WHAT YOU ARE ASKED TO DO
Return the lines below that carry the word "handwriting".
★ ★ ★
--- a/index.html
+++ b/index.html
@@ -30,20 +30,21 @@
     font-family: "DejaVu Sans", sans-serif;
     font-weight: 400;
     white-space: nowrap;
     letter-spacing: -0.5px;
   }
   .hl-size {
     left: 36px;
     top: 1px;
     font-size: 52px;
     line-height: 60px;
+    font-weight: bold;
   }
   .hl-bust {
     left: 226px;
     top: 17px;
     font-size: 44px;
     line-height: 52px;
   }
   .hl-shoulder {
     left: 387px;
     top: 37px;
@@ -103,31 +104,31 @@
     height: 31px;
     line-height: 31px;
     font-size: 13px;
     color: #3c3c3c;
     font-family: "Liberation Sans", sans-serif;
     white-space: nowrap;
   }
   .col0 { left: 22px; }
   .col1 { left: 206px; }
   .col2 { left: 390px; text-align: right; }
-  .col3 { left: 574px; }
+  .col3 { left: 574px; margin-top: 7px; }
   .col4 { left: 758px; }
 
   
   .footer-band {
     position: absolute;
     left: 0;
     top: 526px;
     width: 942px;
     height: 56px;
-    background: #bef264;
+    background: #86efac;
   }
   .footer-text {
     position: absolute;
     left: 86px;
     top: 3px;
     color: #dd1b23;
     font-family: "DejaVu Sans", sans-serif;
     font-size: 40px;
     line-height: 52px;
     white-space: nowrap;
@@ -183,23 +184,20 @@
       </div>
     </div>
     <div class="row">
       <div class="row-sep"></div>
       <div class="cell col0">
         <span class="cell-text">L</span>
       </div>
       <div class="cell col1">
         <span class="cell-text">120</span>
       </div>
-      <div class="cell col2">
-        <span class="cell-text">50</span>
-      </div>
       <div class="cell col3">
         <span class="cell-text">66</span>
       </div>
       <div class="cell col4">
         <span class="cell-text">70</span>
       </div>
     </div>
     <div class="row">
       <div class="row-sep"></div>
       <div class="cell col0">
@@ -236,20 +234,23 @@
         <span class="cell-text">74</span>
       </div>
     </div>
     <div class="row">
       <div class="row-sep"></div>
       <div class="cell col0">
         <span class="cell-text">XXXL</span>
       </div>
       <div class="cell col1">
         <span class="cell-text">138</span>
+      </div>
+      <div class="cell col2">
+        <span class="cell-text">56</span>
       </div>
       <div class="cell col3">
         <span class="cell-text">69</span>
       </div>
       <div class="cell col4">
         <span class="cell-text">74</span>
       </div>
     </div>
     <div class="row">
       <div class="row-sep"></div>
★ ★ ★
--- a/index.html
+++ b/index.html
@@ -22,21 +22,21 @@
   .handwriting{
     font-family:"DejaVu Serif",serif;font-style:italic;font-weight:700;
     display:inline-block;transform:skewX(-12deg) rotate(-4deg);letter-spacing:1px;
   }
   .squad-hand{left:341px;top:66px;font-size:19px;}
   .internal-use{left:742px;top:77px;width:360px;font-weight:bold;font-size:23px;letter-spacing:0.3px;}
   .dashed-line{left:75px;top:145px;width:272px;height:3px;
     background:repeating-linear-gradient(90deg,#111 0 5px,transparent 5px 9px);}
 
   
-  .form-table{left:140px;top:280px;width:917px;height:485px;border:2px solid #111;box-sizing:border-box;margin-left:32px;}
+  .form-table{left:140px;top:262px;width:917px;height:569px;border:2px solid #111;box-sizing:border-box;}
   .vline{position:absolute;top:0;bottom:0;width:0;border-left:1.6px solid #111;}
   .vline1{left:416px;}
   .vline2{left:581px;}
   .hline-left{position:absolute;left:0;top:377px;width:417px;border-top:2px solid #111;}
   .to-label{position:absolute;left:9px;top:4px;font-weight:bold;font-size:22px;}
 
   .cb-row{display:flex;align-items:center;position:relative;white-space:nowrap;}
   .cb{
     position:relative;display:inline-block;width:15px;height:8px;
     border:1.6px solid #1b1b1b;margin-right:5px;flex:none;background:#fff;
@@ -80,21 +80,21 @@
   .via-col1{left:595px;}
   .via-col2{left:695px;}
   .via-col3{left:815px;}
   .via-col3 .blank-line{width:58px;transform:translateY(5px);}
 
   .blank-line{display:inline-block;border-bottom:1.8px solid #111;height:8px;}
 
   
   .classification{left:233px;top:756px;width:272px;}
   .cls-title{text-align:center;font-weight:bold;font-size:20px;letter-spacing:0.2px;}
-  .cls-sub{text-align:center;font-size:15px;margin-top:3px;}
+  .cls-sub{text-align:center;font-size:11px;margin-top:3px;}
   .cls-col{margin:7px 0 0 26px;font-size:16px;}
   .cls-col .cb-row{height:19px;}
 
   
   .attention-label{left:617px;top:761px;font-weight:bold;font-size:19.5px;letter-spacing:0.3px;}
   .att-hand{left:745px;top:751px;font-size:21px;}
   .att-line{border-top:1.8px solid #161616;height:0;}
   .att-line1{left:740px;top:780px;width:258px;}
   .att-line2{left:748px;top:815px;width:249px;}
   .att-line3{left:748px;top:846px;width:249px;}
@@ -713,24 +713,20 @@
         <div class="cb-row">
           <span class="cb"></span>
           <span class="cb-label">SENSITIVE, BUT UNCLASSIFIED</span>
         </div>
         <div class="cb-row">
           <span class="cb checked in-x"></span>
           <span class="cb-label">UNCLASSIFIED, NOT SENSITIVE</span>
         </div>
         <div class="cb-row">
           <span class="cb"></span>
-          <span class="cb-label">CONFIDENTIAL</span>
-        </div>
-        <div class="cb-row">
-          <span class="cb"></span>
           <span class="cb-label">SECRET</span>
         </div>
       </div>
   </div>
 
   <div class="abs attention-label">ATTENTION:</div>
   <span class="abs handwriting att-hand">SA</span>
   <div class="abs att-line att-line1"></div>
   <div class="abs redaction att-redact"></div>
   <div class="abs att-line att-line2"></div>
★ ★ ★
SOLUTION TO THIS TASK
   .handwriting{
   <span class="abs handwriting att-hand">SA</span>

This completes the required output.